Extracted data entries:
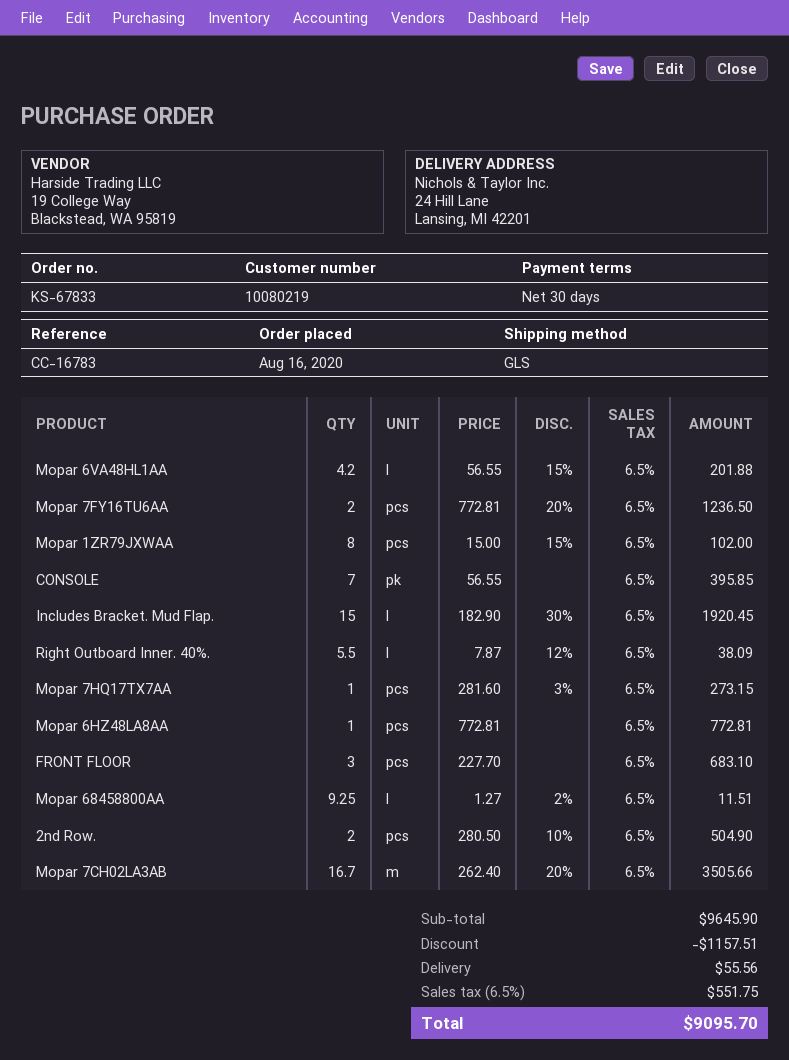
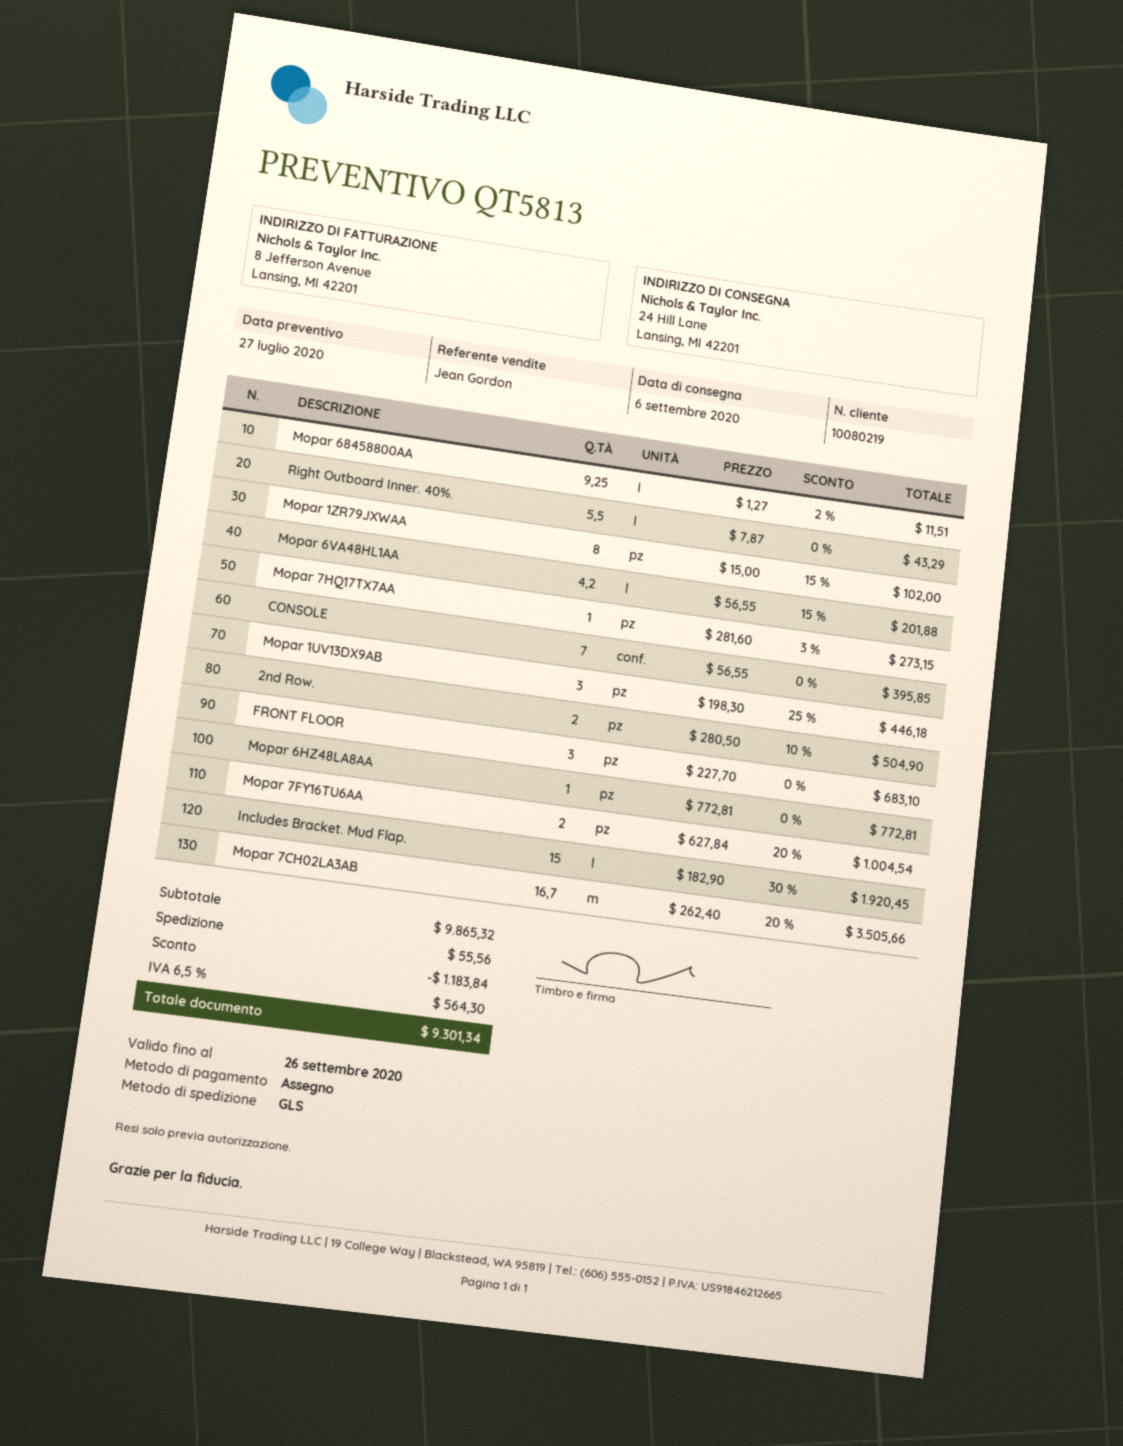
Mopar 7FY16TU6AA: 2 x 772.81 - 20% = 1236.50 -> 2 x 627.84 - 20% = 1004.54
Right Outboard Inner. 40%.: 5.5 x 7.87 - 12% = 38.09 -> 5.5 x 7.87 = 43.29
Mopar 1UV13DX9AB: none -> 3 x 198.30 - 25% = 446.18
subtotal: 9645.90 -> 9865.32
discount: 1157.51 -> 1183.84
tax: 6.5% = 551.75 -> 6.5% = 564.30
total: 9095.70 -> 9301.34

- To do
All lines with the string "Mopar" must be copied from the data.

- Solution to this task
Mopar 7FY16TU6AA: 2 x 772.81 - 20% = 1236.50 -> 2 x 627.84 - 20% = 1004.54
Mopar 1UV13DX9AB: none -> 3 x 198.30 - 25% = 446.18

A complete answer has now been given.